PARADE TROPICALE

Faire le portrait de l’Autre c’est proposer son point de vue, sa vision du sujet représenté. Les images que nous fabriquons sont notre interprétation des choses et le regard que nous portons sur les personnes est tout à fait subjectif.

Notre oeuvre est particulièrement ancrée en Guyane Française où nous vivons et travaillons. Morceau d’Europe en Amérique du Sud, c’est une terre historiquement multiculturelle. La notion d’exotisme y prend donc tout son sens en tant que point de vue. La multiplicité des cultures sous-entend des regards également multiples : ce qui y est exotique aux yeux de certains sera d’une banalité affligeante aux yeux des autres.

Nous sommes tous les deux arrivés en Guyane à l’âge de 5 ans. Notre métissage, fruit d’une enfance et une adolescence passées dans ce pays, est invisible et nous restons d’invétérés petits Blancs fraîchement débarqués aux yeux de ce qui ne nous connaissent pas. L’environnement dans lequel nous avons grandi nous a cependant permis de prendre conscience très tôt du fait que la pensée occidentale, si elle domine institutionnellement, n’est pas la seule façon d’observer le monde. De fait, l’articulation entre les cultures dans lesquelles nous avons baigné nous a toujours inquiétés et irrigue notre travail de manière plus ou moins réfléchie.

Si nos images sont totalement mises en scène, elles se nourrissent du réel. Nous sommes très attentifs aux personnes et situations que nous observons au quotidien. Nous fusionnons ainsi sans complexe le registre de l’icône, figée, mythique, celui de la carte postale, séduisante et racoleuse, au trivial et à l’anecdotique. Par la transposition, la décontextualisation, le décalage entre nos sujets et la manière dont nous les mettons en scène (posture, décor, costume, activité…) nous tentons de mettre en lumière la poésie et l’humour qui se dégagent de petites choses du quotidien sur lesquelles il est rare de se pencher.

Notre travail plastique aborde des thèmes « sérieux » tels que l’Autre, le genre, l’identité ou encore l’histoire des colonisations mais nous tenons à les traiter avec frivolité et légèreté. Cette manière d’opérer offre à mon sens plus de liberté au spectateur dans la lecture de nos images. Nous tentons de proposer non pas une opinion mais un chemin de pensée.
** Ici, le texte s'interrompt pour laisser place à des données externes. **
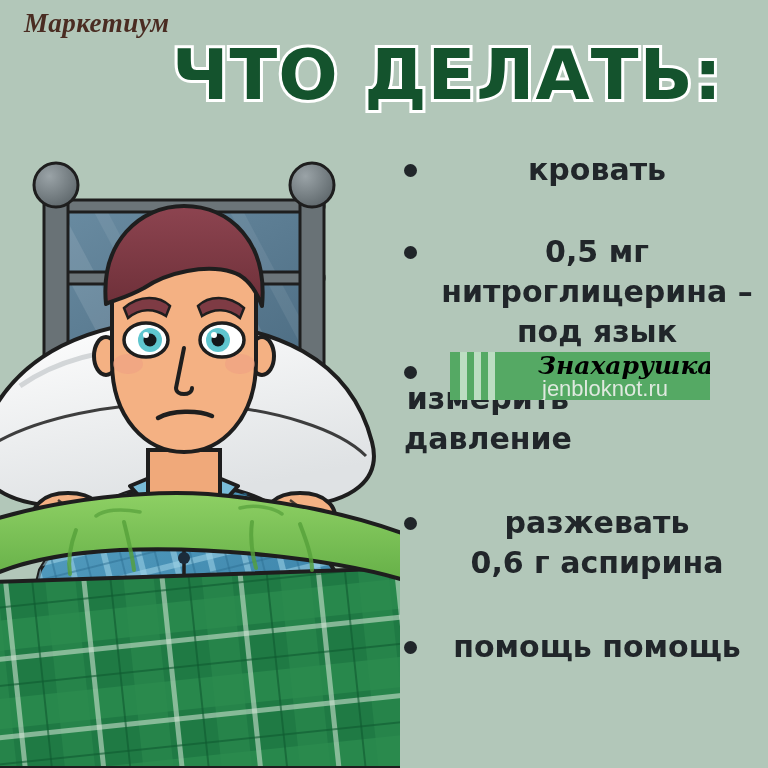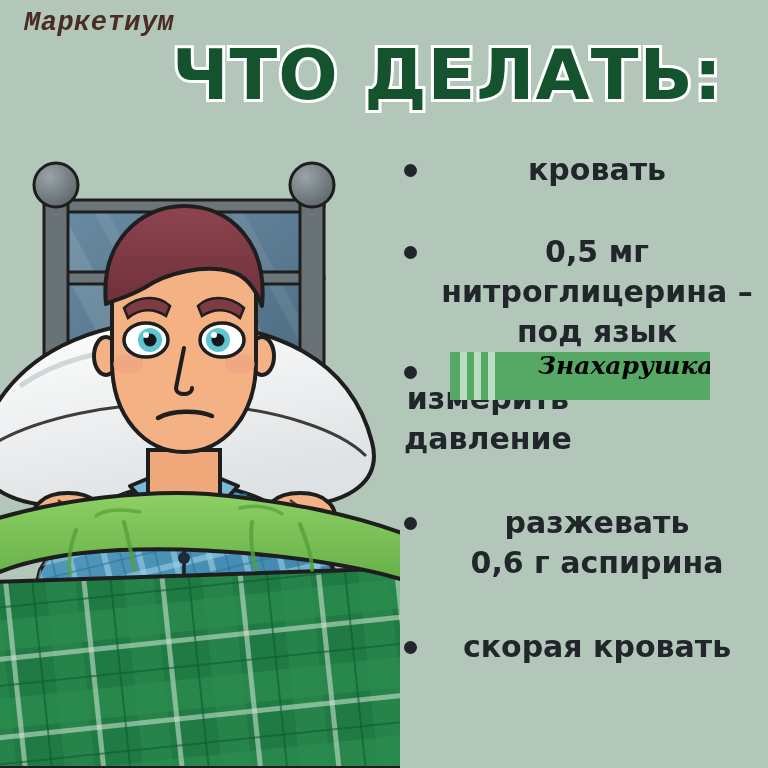--- a/index.html
+++ b/index.html
@@ -13,21 +13,21 @@
   #poster{
     position:relative;
     width:768px;height:768px;
     background:#b2c7b9;
     overflow:hidden;
   }
 
   
   #brand{
     position:absolute;left:24px;top:8px;
-    font-family:Liberation Mono, monospace;
+    font-family:Liberation Serif, serif;
     font-style:italic;font-weight:bold;
     font-size:27px;letter-spacing:.5px;
     color:#4a2c22;
     white-space:nowrap;
     user-select:none;
   }
 
   
   #headline{
     position:absolute;left:172px;top:34px;
@@ -267,24 +267,25 @@
       <span class="btext">измерить
 давление</span>
     </div>
     <div class="bullet-item" style="margin-bottom:44px;">
       <span class="dot"></span>
       <span class="btext">разжевать
 0,6 г аспирина</span>
     </div>
     <div class="bullet-item">
       <span class="dot"></span>
-      <span class="btext">скорая кровать</span>
+      <span class="btext">помощь помощь</span>
     </div>
   </div>
 
   <div id="watermark">
     <span class="wm-bar b1"></span>
     <span class="wm-bar b2"></span>
     <span class="wm-bar b3"></span>
     <span id="wm-name">Знахарушка</span>
+    <span id="wm-url">jenbloknot.ru</span>
   </div>
 
 </div>
 
 </body></html>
Au delà de la fantaisie, nous tentons d’amener le spectateur à s’interroger sur les similitudes de nos images en apparence kitsch et colorées avec des situations bien réelles et parfois graves. De même que les représentations exotiques, charmantes et légères en surface, révèlent finalement des rapports de domination.

Le travestissement est l’un de nos outils de prédilection pour aborder des sujets tels que l’identité par opposition à l’altérité. Le déguisement est une affaire sérieuse que nous assimilons à un rituel, un syncrétisme de la fascination pour l’altérité et de l’affirmation identitaire. On choisit bien souvent les attributs de son déguisement en opposition à sa propre identité, on construit par ce biais un personnage qui n’a rien de réaliste et qui est une ré-interprétation de notre vision de l’Autre

Par contraste, nos personnages souvent stylisés jusqu’à l’absurde, les scènes excessivement sophistiquées laissent transparaître, et mettent en valeur, l’humanité du modèle qui a bien voulu se prêter à notre jeu.
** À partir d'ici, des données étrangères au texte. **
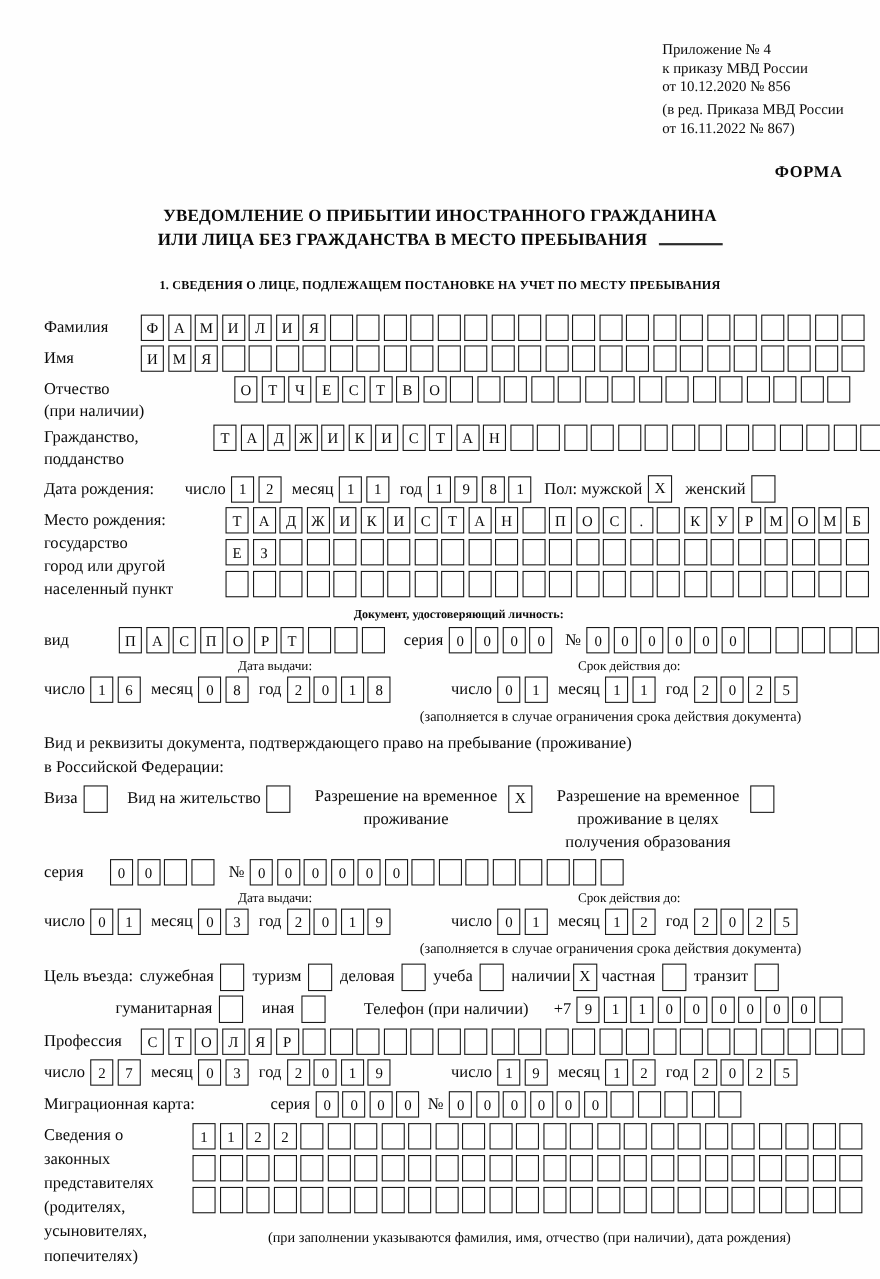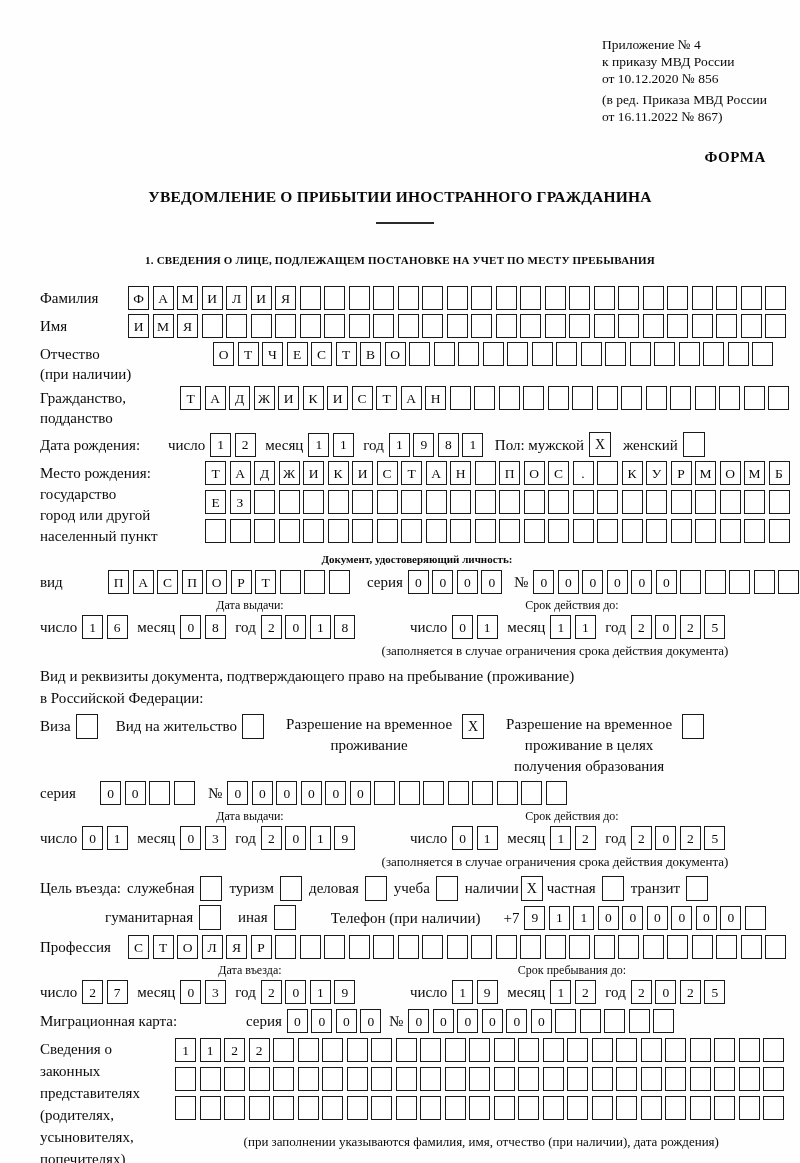--- a/index.html
+++ b/index.html
@@ -56,21 +56,21 @@
     <div>к приказу МВД России</div>
     <div>от 10.12.2020 № 856</div>
     <div class="gap">(в ред. Приказа МВД России</div>
     <div>от 16.11.2022 № 867)</div>
   </div>
 
   <div class="forma">ФОРМА</div>
 
   <div class="title">
     <div>УВЕДОМЛЕНИЕ О ПРИБЫТИИ ИНОСТРАННОГО ГРАЖДАНИНА</div>
-    <div><span class="blank-line"></span></div>
+    <div><span>ИЛИ ЛИЦА БЕЗ ГРАЖДАНСТВА В МЕСТО ПРЕБЫВАНИЯ</span><span class="blank-line"></span></div>
   </div>
 
   <div class="sect">1. СВЕДЕНИЯ О ЛИЦЕ, ПОДЛЕЖАЩЕМ ПОСТАНОВКЕ НА УЧЕТ ПО МЕСТУ ПРЕБЫВАНИЯ</div>
 
   <div class="frm">
 
     <div class="row">
       <div class="lbl" style="width:88px">Фамилия</div>
       <div class="cg">
           <div class="cell">Ф</div>
@@ -161,21 +161,21 @@
           <div class="cell"></div>
           <div class="cell"></div>
           <div class="cell"></div>
           <div class="cell"></div>
           <div class="cell"></div>
           <div class="cell"></div>
           <div class="cell"></div>
         </div>
     </div>
 
-    <div class="row" style="margin-bottom:2px;">
+    <div class="row" style="margin-bottom:2px;gap:14px;">
       <div class="lbl2" style="width:140px">
         <div>Гражданство,</div>
         <div>подданство</div>
       </div>
       <div class="cg">
           <div class="cell">Т</div>
           <div class="cell">А</div>
           <div class="cell">Д</div>
           <div class="cell">Ж</div>
           <div class="cell">И</div>
@@ -582,24 +582,20 @@
           <div class="cell"></div>
           <div class="cell"></div>
           <div class="cell"></div>
           <div class="cell"></div>
           <div class="cell"></div>
           <div class="cell"></div>
           <div class="cell"></div>
         </div>
     </div>
 
-    <div class="dhrow" style="margin-top:4px;">
-      <div class="dh-left">Дата въезда:</div>
-      <div class="dh-right">Срок пребывания до:</div>
-    </div>
 
     <div class="row vcenter">
       <div class="dg dg-left">
         <span class="dlbl first">число</span>
         <div class="cg">
             <div class="cell">2</div>
             <div class="cell">7</div>
           </div>
         <span class="dlbl">месяц</span>
         <div class="cg">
Texte rédigé avec le concours du précieux Paul Andriamananarasoamiaramanana

 

Créatures Exotiques

Le Studiomobile au Marché de Cayenne

Le marché de Cayenne est pour moi le coeur de la ville, un concentré des identités guyanaises d’aujourd’hui. Je suis comme fascinée par les personnes, pour ne pas dire les personnages qui font ce marché, ceux qui vendent, ceux qui font des ti job, ceux qui achètent ou passent juste manger une soupe en sortant de boîte de nuit. En tant que costumière la façon dont ces gens se vêtissent m’intéresse beaucoup par ce qu’elle raconte.
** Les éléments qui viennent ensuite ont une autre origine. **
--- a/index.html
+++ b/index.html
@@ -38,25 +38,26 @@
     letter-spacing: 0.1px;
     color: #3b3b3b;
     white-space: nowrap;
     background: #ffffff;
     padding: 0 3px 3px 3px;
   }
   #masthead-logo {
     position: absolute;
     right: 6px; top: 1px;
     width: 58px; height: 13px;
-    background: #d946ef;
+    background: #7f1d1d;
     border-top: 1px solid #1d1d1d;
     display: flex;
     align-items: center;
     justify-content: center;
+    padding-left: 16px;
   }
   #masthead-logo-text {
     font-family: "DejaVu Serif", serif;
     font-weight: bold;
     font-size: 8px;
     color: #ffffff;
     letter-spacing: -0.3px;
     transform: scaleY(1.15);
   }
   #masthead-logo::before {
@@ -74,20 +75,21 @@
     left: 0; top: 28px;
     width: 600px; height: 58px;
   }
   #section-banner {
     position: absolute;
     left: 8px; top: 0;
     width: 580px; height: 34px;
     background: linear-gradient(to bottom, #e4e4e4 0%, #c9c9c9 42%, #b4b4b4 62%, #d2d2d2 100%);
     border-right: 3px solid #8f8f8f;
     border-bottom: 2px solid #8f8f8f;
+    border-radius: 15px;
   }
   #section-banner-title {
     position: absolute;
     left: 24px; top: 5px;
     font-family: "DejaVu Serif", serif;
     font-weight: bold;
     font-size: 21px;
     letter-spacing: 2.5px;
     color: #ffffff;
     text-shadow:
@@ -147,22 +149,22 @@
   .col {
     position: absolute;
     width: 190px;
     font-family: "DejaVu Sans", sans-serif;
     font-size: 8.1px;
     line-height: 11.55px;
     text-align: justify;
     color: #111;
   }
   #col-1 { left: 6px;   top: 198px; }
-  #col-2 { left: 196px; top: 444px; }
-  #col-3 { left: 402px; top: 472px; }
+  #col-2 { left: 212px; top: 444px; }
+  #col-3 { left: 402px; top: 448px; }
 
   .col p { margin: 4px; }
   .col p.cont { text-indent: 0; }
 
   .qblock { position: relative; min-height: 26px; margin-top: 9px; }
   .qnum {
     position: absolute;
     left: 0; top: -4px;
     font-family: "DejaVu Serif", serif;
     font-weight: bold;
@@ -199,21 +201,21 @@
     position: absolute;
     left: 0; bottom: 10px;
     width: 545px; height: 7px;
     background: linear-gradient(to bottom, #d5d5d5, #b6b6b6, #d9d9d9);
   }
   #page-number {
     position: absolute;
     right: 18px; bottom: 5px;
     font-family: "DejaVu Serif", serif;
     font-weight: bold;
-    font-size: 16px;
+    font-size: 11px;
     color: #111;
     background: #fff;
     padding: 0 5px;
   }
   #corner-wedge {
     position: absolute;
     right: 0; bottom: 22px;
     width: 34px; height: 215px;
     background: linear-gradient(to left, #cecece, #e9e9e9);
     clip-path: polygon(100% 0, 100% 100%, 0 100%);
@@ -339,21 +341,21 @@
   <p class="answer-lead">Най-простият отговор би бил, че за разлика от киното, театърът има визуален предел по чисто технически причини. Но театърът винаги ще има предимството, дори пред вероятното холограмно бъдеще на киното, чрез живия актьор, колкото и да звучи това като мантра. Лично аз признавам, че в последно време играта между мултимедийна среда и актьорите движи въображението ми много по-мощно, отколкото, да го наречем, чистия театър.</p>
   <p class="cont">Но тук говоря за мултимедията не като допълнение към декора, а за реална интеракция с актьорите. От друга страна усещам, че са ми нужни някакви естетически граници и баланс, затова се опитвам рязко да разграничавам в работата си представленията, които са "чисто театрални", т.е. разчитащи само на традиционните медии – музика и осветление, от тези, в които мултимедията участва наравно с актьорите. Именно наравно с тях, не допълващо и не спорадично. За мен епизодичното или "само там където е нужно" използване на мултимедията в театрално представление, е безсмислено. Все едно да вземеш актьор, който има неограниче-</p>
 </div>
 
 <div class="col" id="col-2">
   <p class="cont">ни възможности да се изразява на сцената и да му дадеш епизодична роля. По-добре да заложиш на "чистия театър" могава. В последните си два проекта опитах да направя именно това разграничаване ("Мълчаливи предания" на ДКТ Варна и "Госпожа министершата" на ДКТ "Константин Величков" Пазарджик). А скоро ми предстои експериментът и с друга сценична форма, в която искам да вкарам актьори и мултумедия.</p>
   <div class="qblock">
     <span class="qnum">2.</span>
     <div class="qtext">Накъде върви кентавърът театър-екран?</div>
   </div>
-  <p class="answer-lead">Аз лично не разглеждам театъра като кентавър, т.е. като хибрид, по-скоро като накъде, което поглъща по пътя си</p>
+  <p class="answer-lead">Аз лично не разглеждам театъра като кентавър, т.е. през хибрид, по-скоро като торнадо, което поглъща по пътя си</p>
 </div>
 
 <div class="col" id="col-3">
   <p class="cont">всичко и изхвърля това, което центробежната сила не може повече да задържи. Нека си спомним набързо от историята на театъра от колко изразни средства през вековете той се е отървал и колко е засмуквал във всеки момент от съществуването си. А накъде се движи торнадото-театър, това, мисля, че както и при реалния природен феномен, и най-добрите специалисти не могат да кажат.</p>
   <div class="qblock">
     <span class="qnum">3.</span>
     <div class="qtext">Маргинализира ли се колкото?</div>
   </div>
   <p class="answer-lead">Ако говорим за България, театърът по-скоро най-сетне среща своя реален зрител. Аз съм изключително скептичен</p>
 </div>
Quentin Chantrel, vidéaste, partage avec moi cette passion pour « les personnages de la vie ordinaire ». Ce projet d’un studio photo installé quelques jours au marché de Cayenne s’est donc rapidement imposé.

Si ces photographies ont, dans un premier temps, une vocation de mise en valeur des acteurs du marché, ils constitueront surtout une archive quant aux manières de se vêtir, de se coiffer aujourd’hui en Guyane selon son métier, son milieu social, son origine culturelle… Un témoignage du métissage dont cette contrée d’Amérique du Sud est faite.